Kouno, Fumiyo. Town of Evening Calm, Country of Cherry Blossoms. Trans. Naoko Amemiya and Andy Nakatani. San Francisco: Last Gasp, 2006.
Summary: Minami, a young woman living in Hiroshima in the aftermath of the atomic bomb, has trouble responding to life-affirming love...and dies anyway. Some years later, Nanami Ishikawa, the daughter of Minami's estranged brother, shadows her father in an excursion into a past that still haunts him.

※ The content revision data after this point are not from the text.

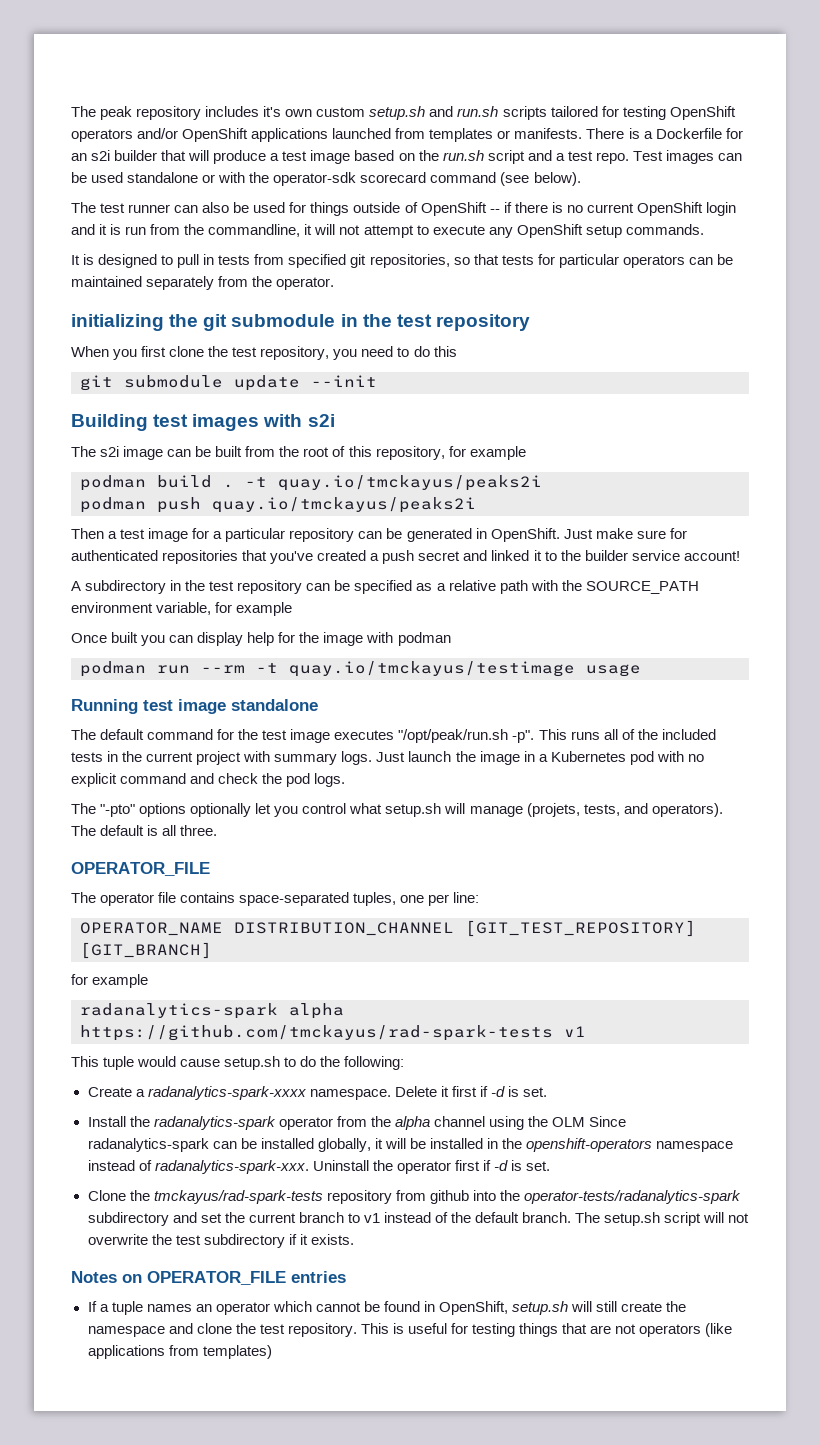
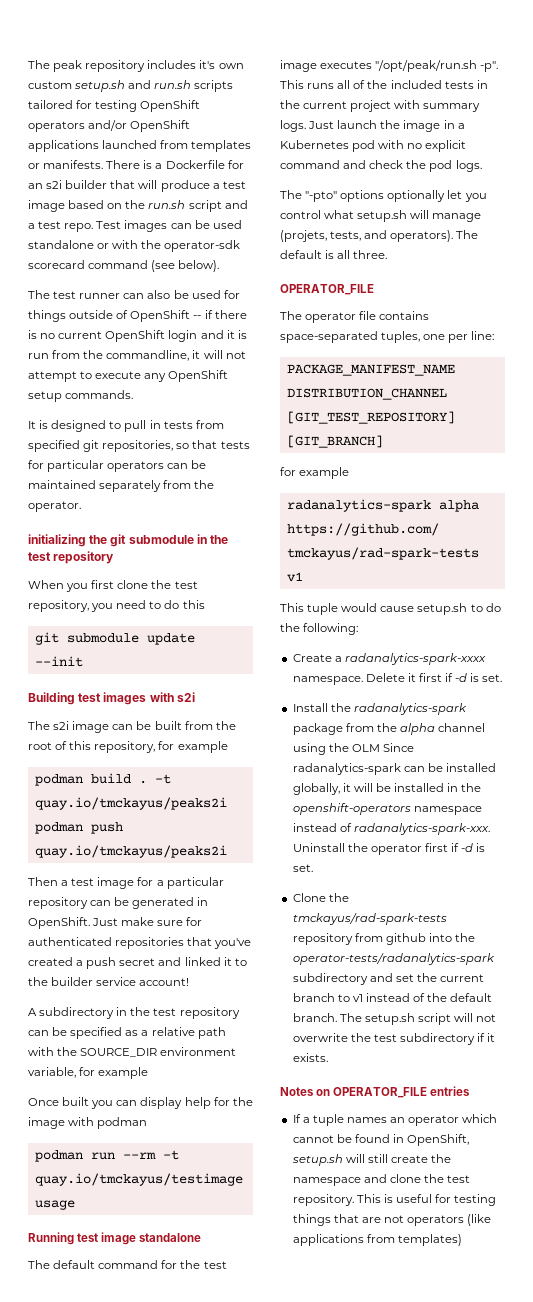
- A subdirectory in the test repository can be specified as a relative path with the SOURCE_PATH environment variable, for example
+ A subdirectory in the test repository can be specified as a relative path with the SOURCE_DIR environment variable, for example
- OPERATOR_NAME DISTRIBUTION_CHANNEL [GIT_TEST_REPOSITORY] [GIT_BRANCH]
+ PACKAGE_MANIFEST_NAME DISTRIBUTION_CHANNEL [GIT_TEST_REPOSITORY] [GIT_BRANCH]
- Install the radanalytics-spark operator from the alpha channel using the OLM Since radanalytics-spark can be installed globally, it will be installed in the openshift-operators namespace instead of radanalytics-spark-xxx.
+ Install the radanalytics-spark package from the alpha channel using the OLM Since radanalytics-spark can be installed globally, it will be installed in the openshift-operators namespace instead of radanalytics-spark-xxx.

Comments: An overly sentimental, nostalgic fantasy about two generations of a family of "ordinary" Japanese people whose lives were touched by the tragedy of nuclear war. In the tradition of certain works by Miyazaki Hayao and Tezuka Osamu, this manga pretends an apolitical, humane perspective on events of global import...when in fact the point of view is intensely partisan and potentially incendiary in an international context. Kouno's abbreviated tale is just the latest in a wealth of domestic pop culture and literary pretensions portraying Japan as exclusive victim during World War II. As everyone who is familiar with East Asia knows, this myopic, selfish preoccupation with its own wartime suffering continues to distort and aggravate Japan's relationships with other countries in the region. These sorts of narcissistic meditations on domestic suffering on the part of "ordinary" citizens allow the Japanese to forget that they started the war--and moreover forget unprovoked attacks of heinous brutality and magnitude conducted
by ordinary citizens against other countries (such as the Nanjing massacre). Anyway, it's not a bad little manga per se (although I noticed a series of embarrassing and confusing editorial bloopers), but it's impossible to decontextualize from a lot of big, bad stuff in the world at large.
Notes: paperback, 1st American edition; first published in Japan by Futabasha in 2003
Rating:
5/10 -
Only if you're good at taking your manga entertainment at face value. Otherwise, it's liable to provoke a strong--and, depending upon your politics, potentially adverse--reaction.